Input for this task —
────────────────────

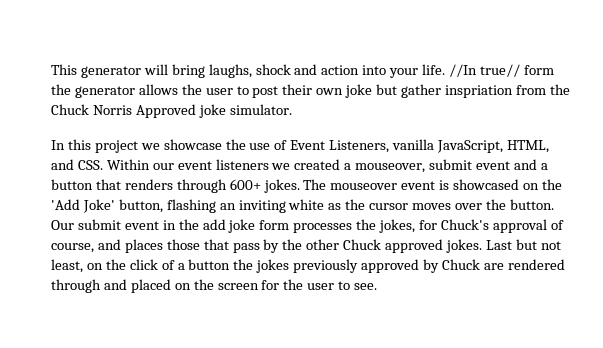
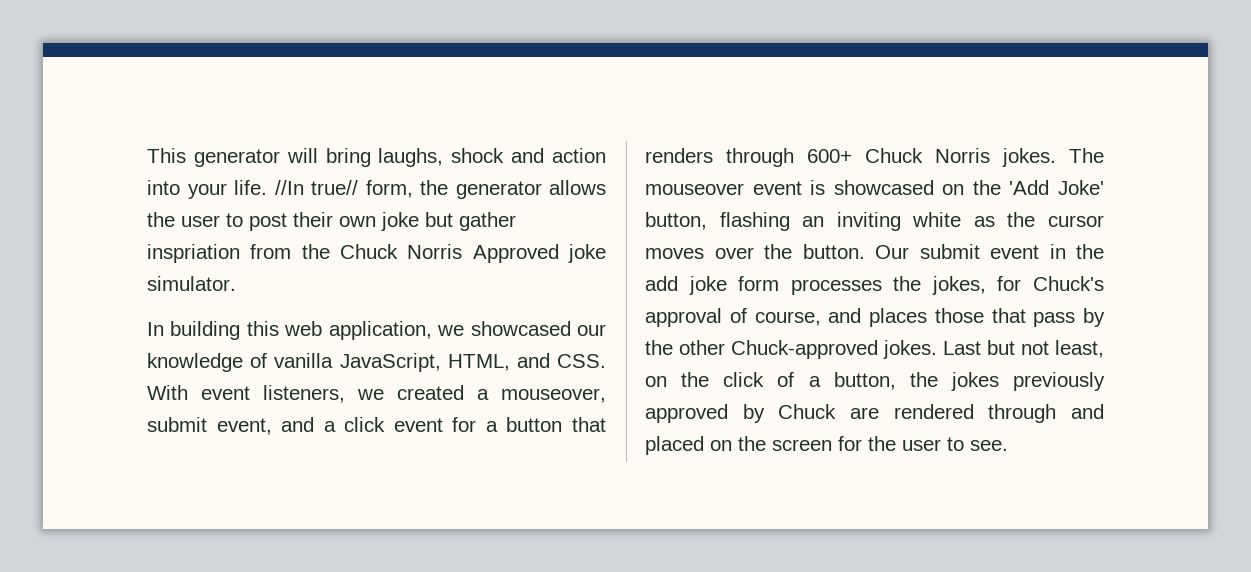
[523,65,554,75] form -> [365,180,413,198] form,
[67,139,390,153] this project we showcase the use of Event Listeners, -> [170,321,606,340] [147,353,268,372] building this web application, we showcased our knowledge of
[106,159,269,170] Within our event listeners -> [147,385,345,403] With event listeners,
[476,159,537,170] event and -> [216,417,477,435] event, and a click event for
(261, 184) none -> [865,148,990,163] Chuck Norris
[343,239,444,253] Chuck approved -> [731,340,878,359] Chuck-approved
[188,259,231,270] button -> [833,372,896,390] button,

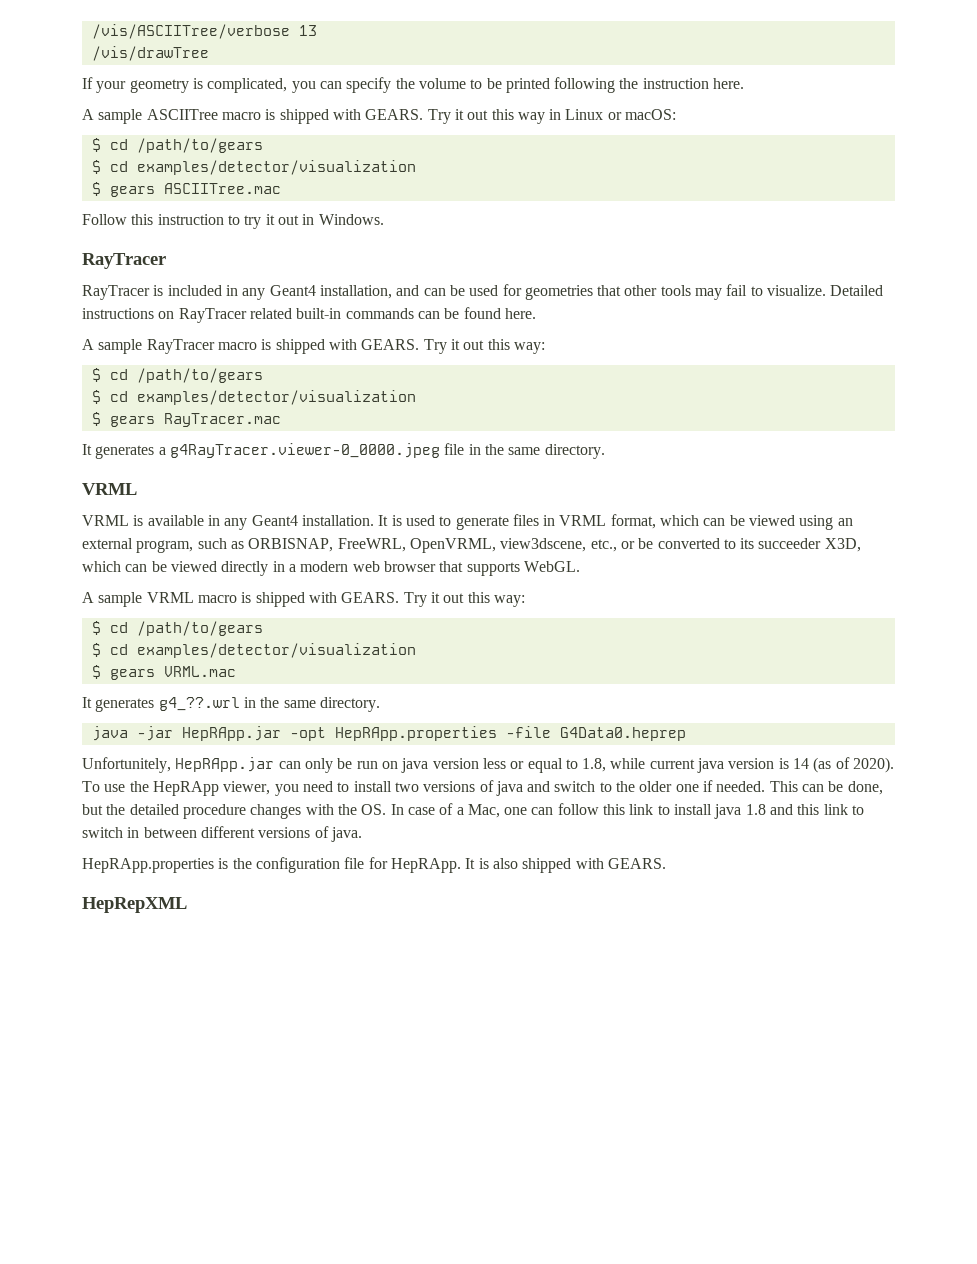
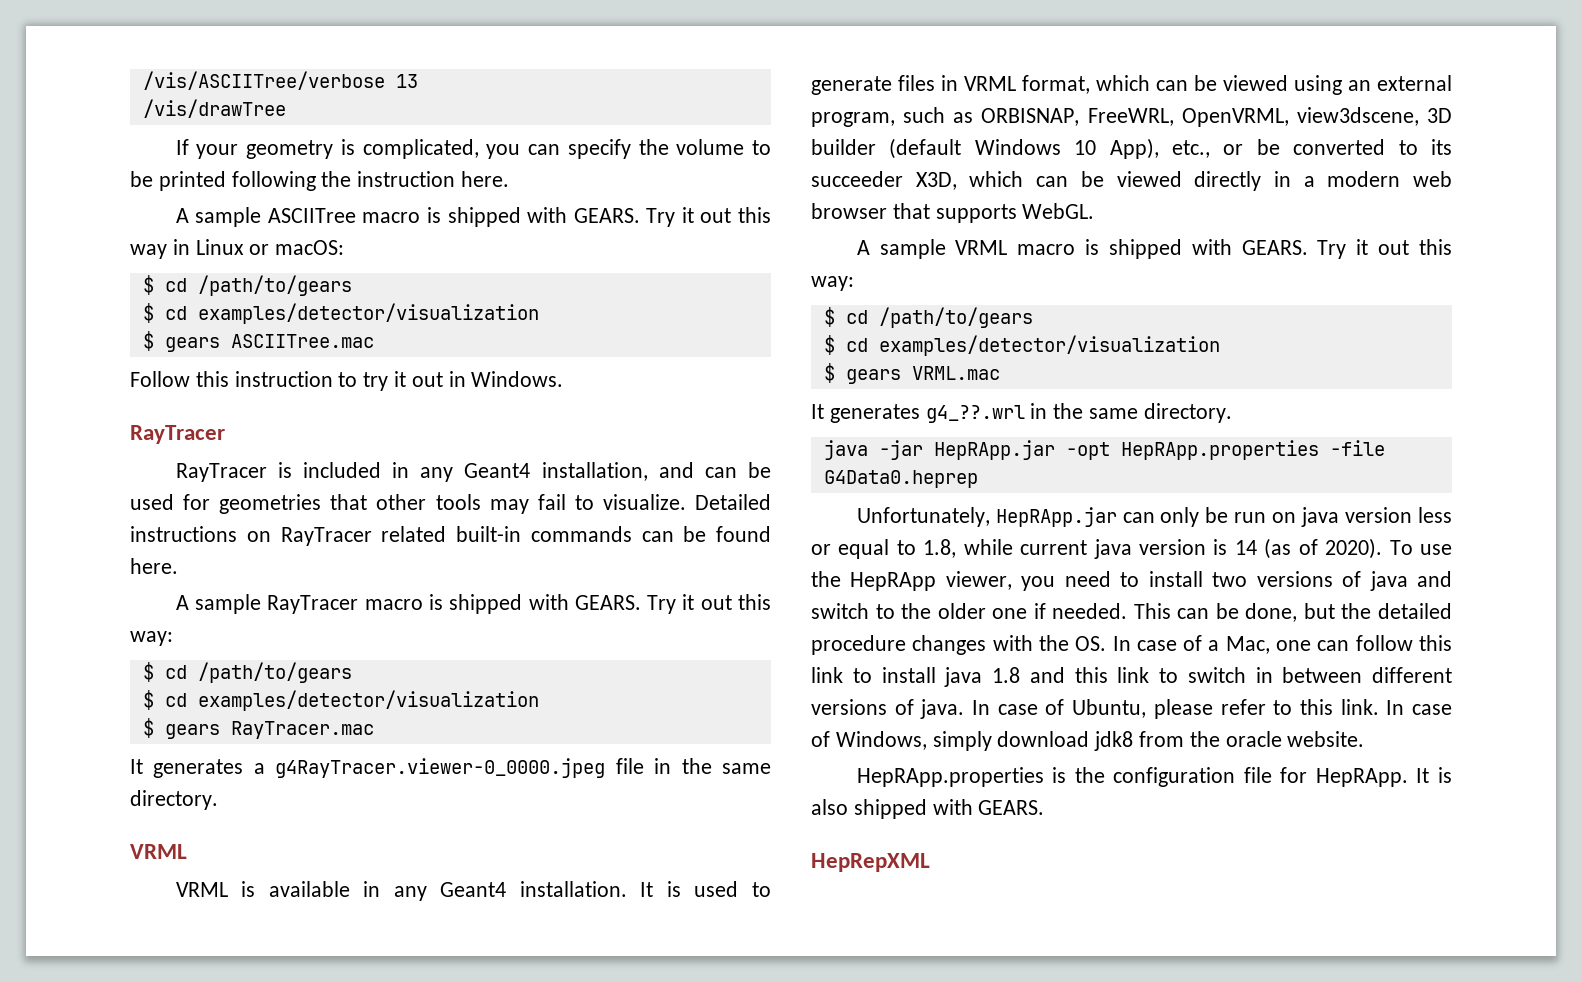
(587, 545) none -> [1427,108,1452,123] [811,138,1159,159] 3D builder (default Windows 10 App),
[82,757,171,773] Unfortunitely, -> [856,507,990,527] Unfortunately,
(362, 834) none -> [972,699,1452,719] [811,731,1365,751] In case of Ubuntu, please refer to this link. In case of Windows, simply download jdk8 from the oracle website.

────────────────────

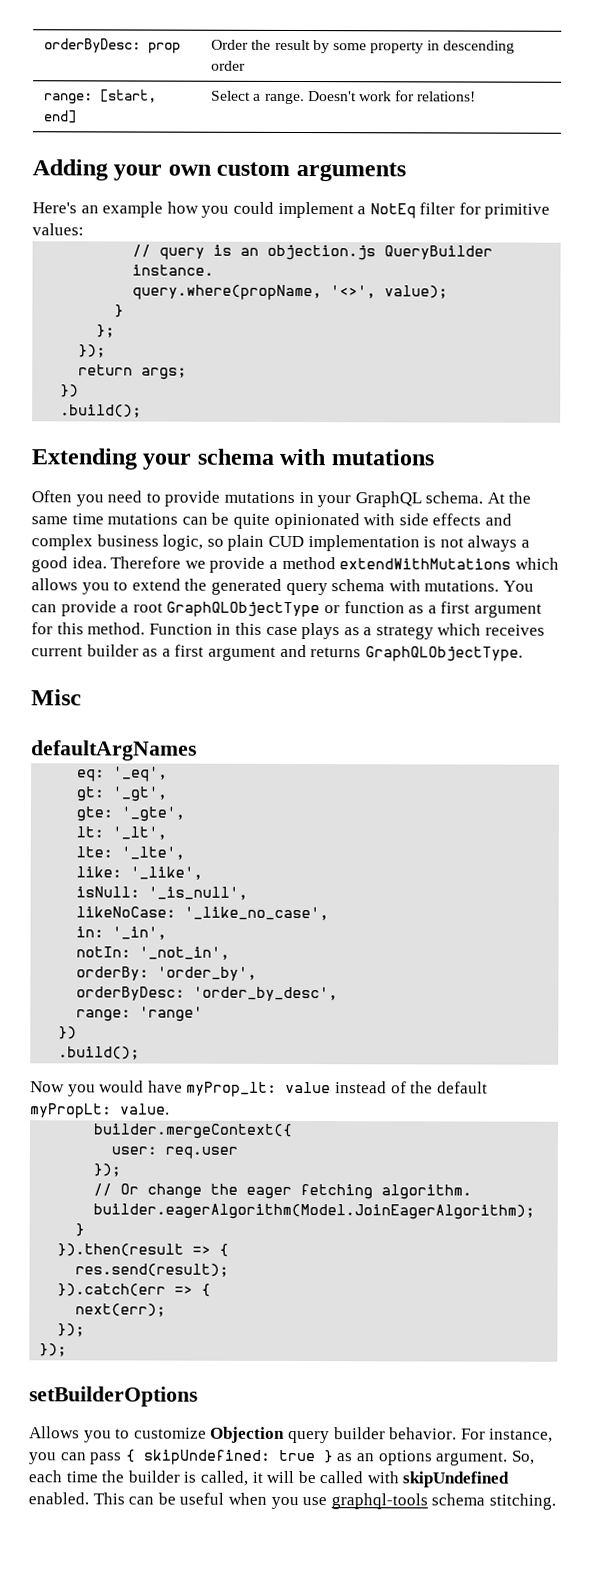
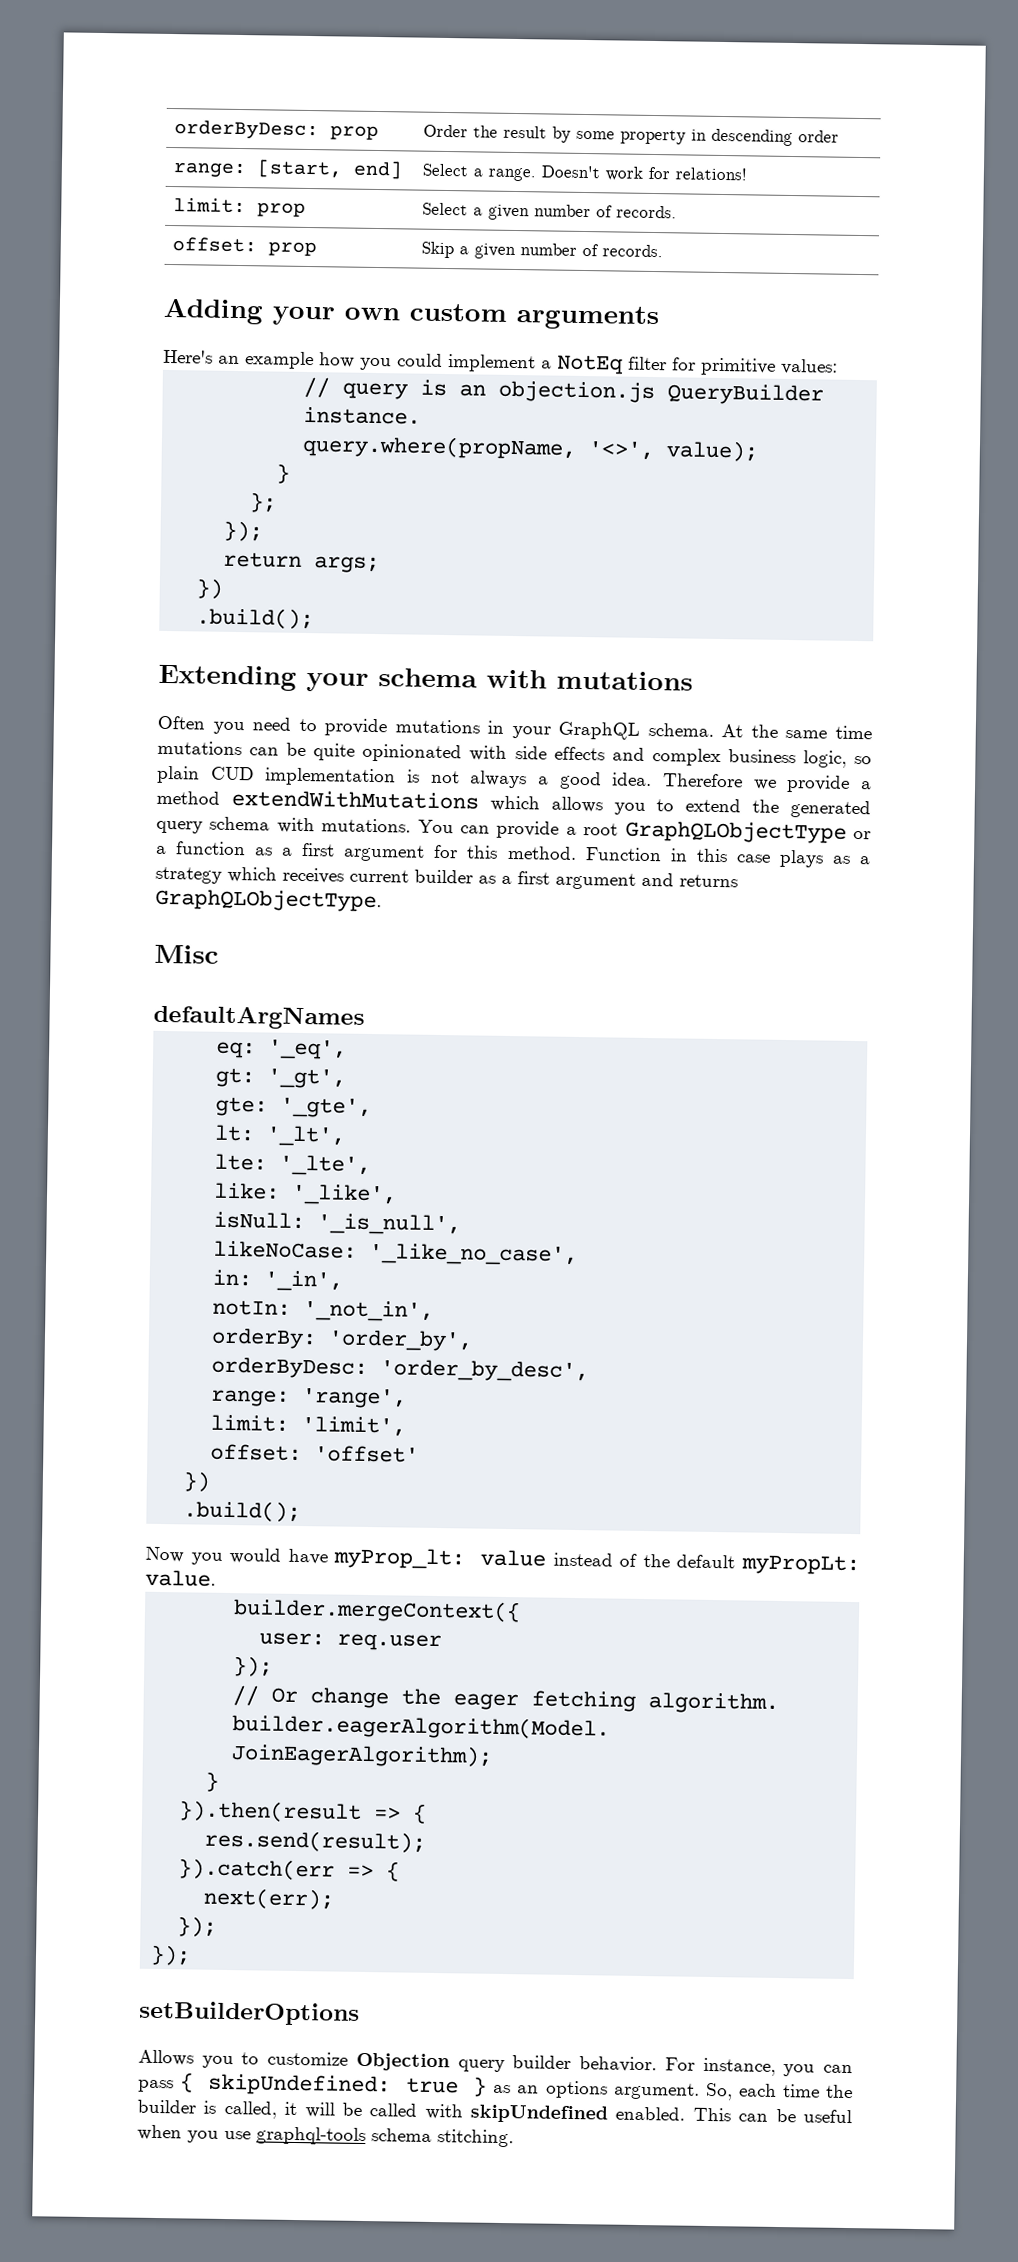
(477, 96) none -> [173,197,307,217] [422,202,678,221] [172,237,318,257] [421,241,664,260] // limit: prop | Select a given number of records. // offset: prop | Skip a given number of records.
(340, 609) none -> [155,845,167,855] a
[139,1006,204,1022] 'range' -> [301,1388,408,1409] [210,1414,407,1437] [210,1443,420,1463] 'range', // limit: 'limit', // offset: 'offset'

────────────────────

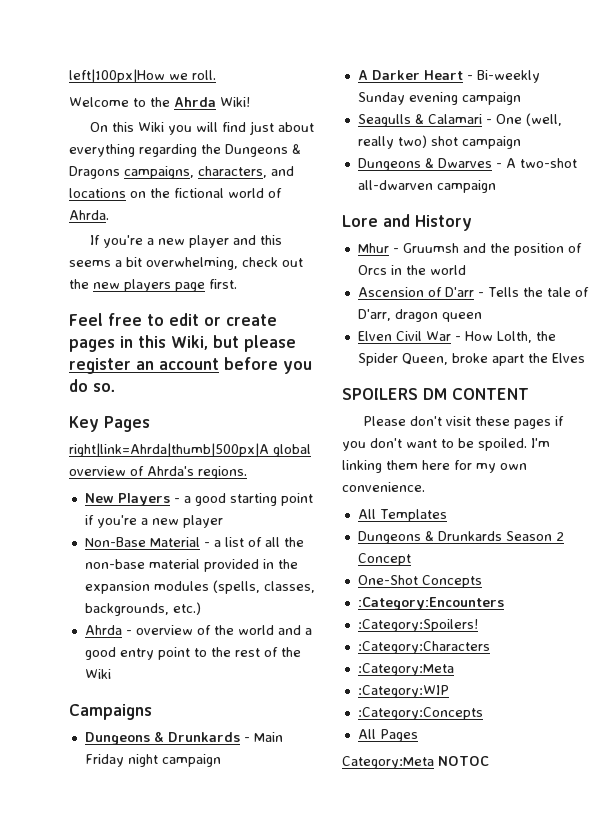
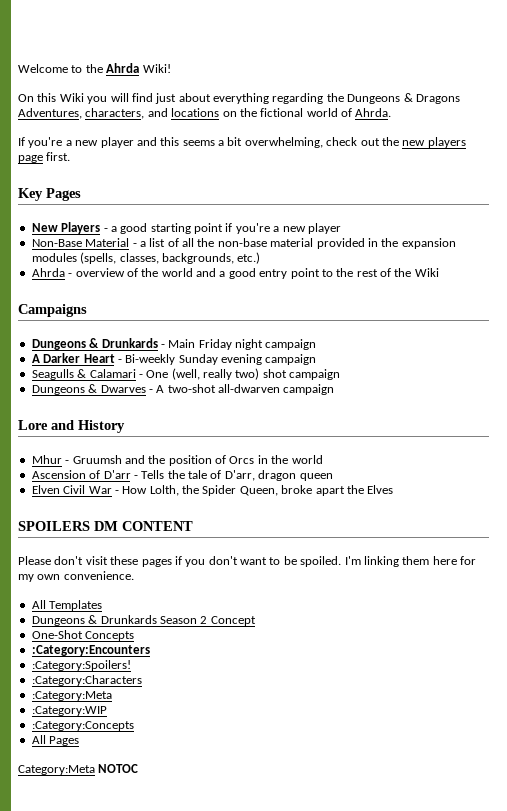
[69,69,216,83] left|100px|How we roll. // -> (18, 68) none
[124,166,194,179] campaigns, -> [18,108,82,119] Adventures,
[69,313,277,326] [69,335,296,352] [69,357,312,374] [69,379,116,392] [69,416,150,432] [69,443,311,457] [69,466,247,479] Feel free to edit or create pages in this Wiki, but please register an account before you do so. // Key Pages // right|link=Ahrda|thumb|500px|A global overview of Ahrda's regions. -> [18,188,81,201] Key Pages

────────────────────

Above are some records; extract exactly the lines from the one containing "[343,239,444,253] Chuck approved" through the one containing "[82,757,171,773] Unfortunitely, ->" and drop the pictures.

[343,239,444,253] Chuck approved -> [731,340,878,359] Chuck-approved
[188,259,231,270] button -> [833,372,896,390] button,

(587, 545) none -> [1427,108,1452,123] [811,138,1159,159] 3D builder (default Windows 10 App),
[82,757,171,773] Unfortunitely, -> [856,507,990,527] Unfortunately,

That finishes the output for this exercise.